In such a fiercely competitive environment, it’s essential to recognise that having or developing the latest technology solutions, even AI-powered solutions, is not the only determinant of business success. Recent research has shown that the real game-changer could be building, nurturing, and stimulating an exceptional, integrated tech team.
Tech teams are beginning to understand and appreciate the significance of “softer” skills such as leadership, communication, problem-solving, and collaboration. While technical expertise remains an asset, these non-technical competencies play a crucial role in the success of a tech-focused team. Moreover, they are less likely to become obsolete over time, unlike technical skills, which, on average, become outdated every 2.5 years. Therefore, relying solely on current tech skills during hiring may not be a sustainable long-term strategy.
While some tech specialists may continue to hone their skills in digital depth and specificity, the ability to lead and empathise is increasingly becoming a key consideration in evaluating potential hires. For businesses to thrive, the focus should be on acquiring talent that possesses the necessary technical skills and demonstrates strong leadership, effective communication, problem-solving capabilities, and a collaborative spirit. By doing so, employers can build resilient, adaptable teams that drive business success.
Addressing the comprehensive needs of younger workers has become a top priority for 72% of tech leaders. Many Gen Zers who entered the workforce amidst the pandemic have preferred virtual work settings. However, they often face challenges establishing robust social connections through Zoom, Slack, or Teams.
Tech companies must devise innovative and effective methods to support their younger remote tech talent. Firms must strive to create a sense of community within virtual teams, which can be particularly challenging given the lack of physical interaction.
The ongoing debate over the most effective work model – whether fully flexible, structured hybrid, or entirely in-office – adds another layer of complexity. Each model has its unique set of advantages and disadvantages. To grasp this changing landscape, companies need practical strategies and solutions that cater to individual preferences while still meeting organisational needs.

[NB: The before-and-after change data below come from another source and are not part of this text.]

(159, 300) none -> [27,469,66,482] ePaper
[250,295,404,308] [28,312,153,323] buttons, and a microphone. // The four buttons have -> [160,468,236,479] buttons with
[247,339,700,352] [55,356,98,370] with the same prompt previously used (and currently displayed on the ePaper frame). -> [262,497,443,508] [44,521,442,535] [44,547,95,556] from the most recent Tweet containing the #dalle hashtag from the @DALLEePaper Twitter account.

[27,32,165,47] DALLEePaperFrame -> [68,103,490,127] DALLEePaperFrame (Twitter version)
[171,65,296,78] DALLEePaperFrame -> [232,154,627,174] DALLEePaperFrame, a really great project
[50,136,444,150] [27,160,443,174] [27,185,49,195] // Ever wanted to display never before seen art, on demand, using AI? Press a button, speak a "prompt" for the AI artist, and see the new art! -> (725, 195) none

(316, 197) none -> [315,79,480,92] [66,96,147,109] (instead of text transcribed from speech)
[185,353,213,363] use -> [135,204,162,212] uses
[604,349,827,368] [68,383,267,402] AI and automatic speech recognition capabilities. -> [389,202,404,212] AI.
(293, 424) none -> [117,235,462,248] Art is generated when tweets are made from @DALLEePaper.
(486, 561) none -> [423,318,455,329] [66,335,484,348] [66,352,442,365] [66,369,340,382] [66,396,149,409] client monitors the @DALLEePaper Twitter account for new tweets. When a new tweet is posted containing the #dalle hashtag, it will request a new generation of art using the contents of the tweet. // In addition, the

Companies must meet their needs as younger generations chart their course into the workforce. To achieve this, firms can offer free certification opportunities, enabling young tech workers to upskill and remain competitive in an industry perpetually in flux. Additionally, employers can explore innovative approaches to mentorship, such as virtual or group mentoring, which may resonate with remote employees.
Reverse-mentoring programmes are another avenue worth exploring. Encouraging younger workers to join these initiatives lets them share their expertise on emerging technologies, which can offer valuable insights to more senior team members.
Another facet to consider is the provision of flexible work arrangements. Younger workers often prioritise work-life balance, and offering options such as remote work or flexible hours can cater to these needs effectively.
Lastly, prioritising skill development through regular training can empower young tech workers to advance their careers and instil a sense of value and belonging within the company. By implementing these strategies, companies can cultivate a positive work environment that supports, nurtures, and retains young talent. This will enhance organisational culture, turning tech companies into employers of choice for the next generation of professionals.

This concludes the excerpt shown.